La Voz de Bogotá
- Colombia;
- Broadcast area: Bogotá
- Frequency: 930 kHz
- Branding: HJCS

Programming
- Format: News / talk
- Affiliations: Todelar

Ownership
- Owner: Todelar

History
- First air date: 1953
- Former call signs: HJCE
- Former frequencies: 890 kHz (1940-mid 1990s)

Links
- Website: http://www.todelar.com/

= Todelar =

System of radio stations in Colombia

Todelar is a system of radio stations that covers all of Colombia, founded in 1953 by Jairo,Jaime and Bernardo Tobón de la Roche. Its flagship station is La Voz de Bogotá since 2017. Radio Continental, also in Bogotá, had this role until 2016, having joined Todelar (an acronym of the last names of its founder) in 1957.

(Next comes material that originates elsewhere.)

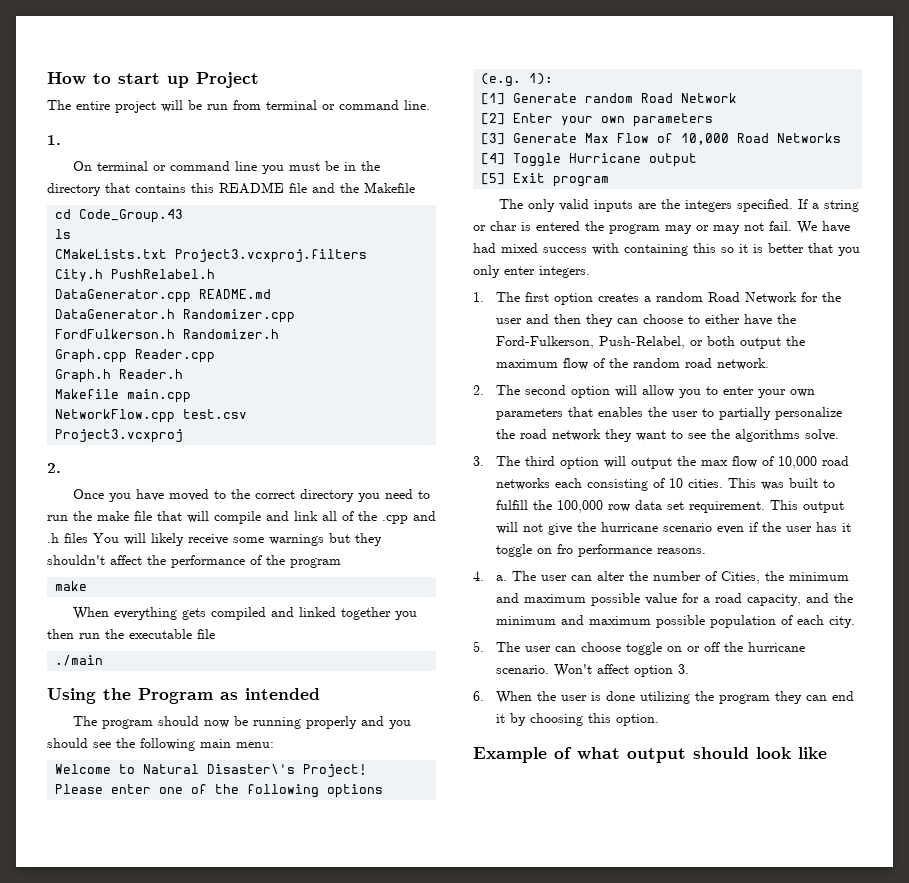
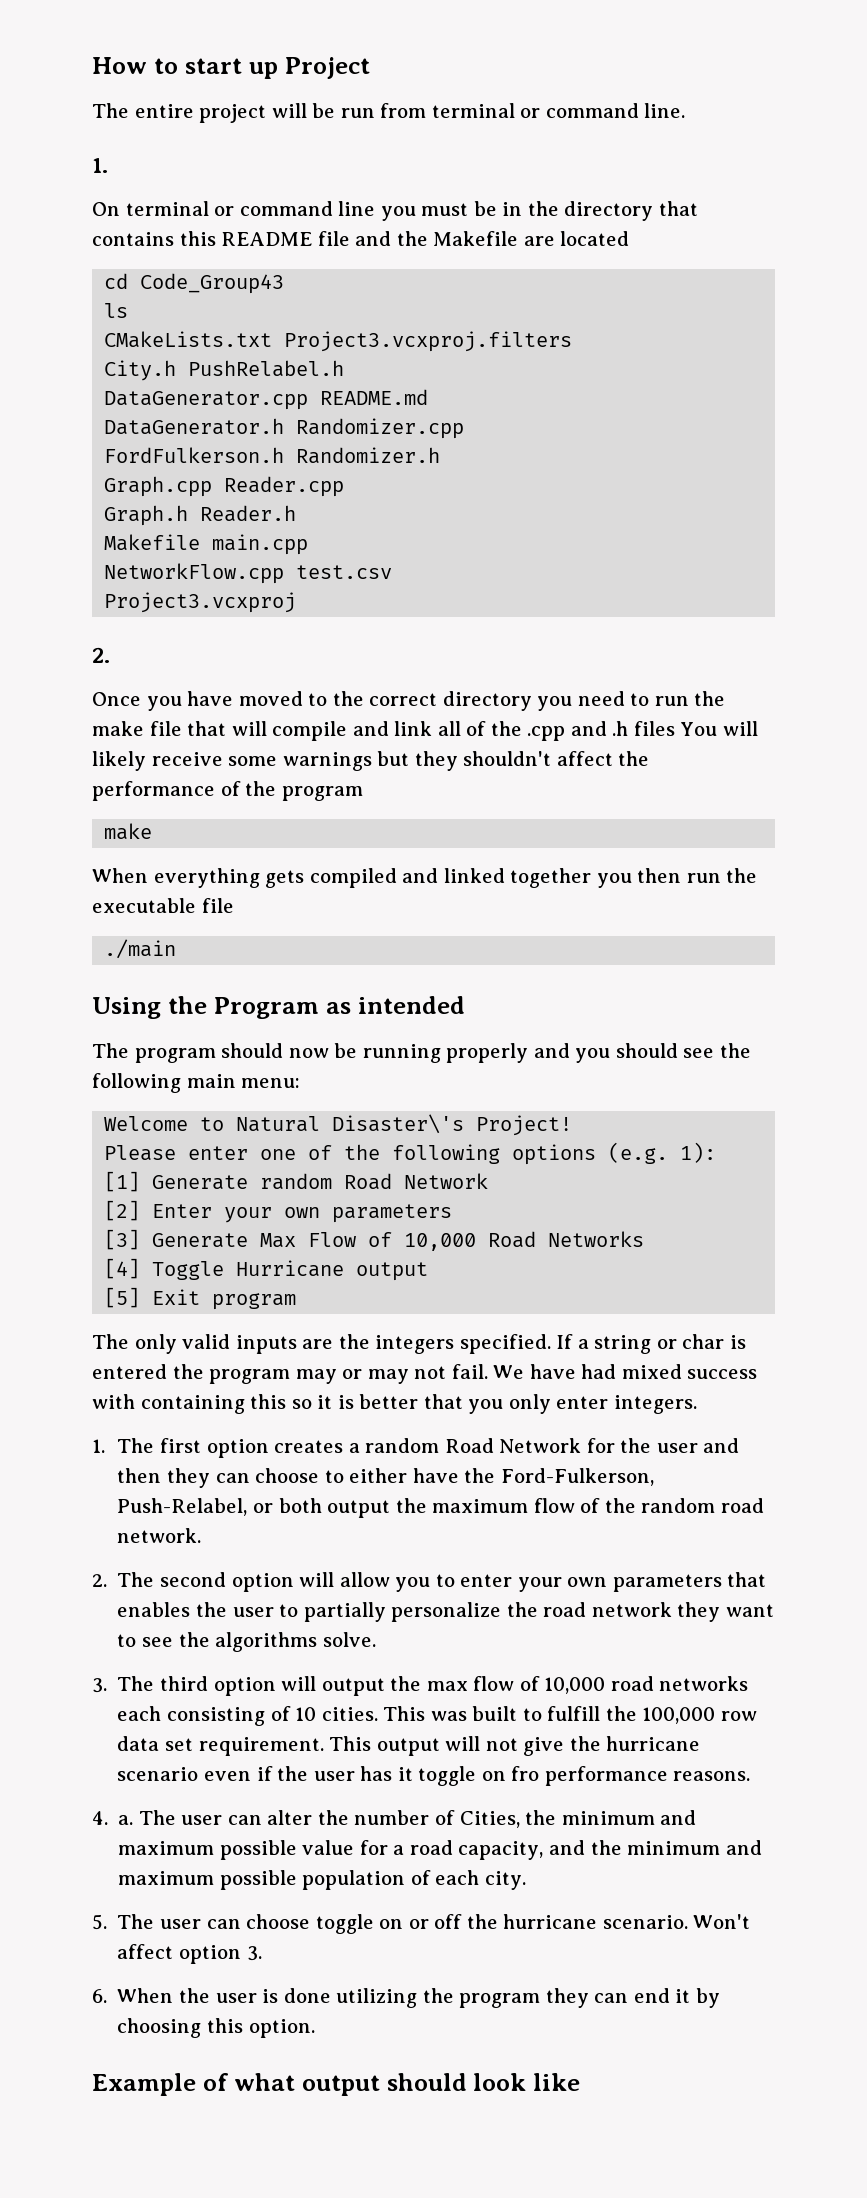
(415, 187) none -> [523,231,630,246] are located
[79,209,184,223] Code_Group.43 -> [140,273,285,294] Code_Group43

As of 2015, the flagship morning news programme, Artunduaga por la mañana, was directed by journalist Édgar Artunduaga. The programme was cancelled December 2016, a few weeks before Radio Continental was sold to Cadena Radial Vida, a network owned by an evangelical group whose leader is Eduardo Cañas.

== History ==
Bernardo Tobón de la Roche was the manager of Radio Pacífico, a station in Cali affiliated to RCN Radio, and had founded La Voz de Pereira in the 1940s. After a congress of radio stations in 1956, Tobón de la Roche was able to secure affiliations for his network from stations of Bogotá, Medellín, Cali, Barranquilla, and Cartagena de Indias. By 1962 Todelar had 24 stations (11 owned-and-operated, 13 affiliates). In 1967 Unión Radio, a group of radio stations of Cali (Radio Uno, Radio el Sol), Pereira (La Voz Amiga, La Voz de Pereira), and Bogotá (La Voz de Bogotá, Emisora Monserrate), joined the network. De la Roche's brothers Jaime and Jairo, who also were part of the network, would leave and became executives of rival networks Caracol Radio and RCN Radio, respectively.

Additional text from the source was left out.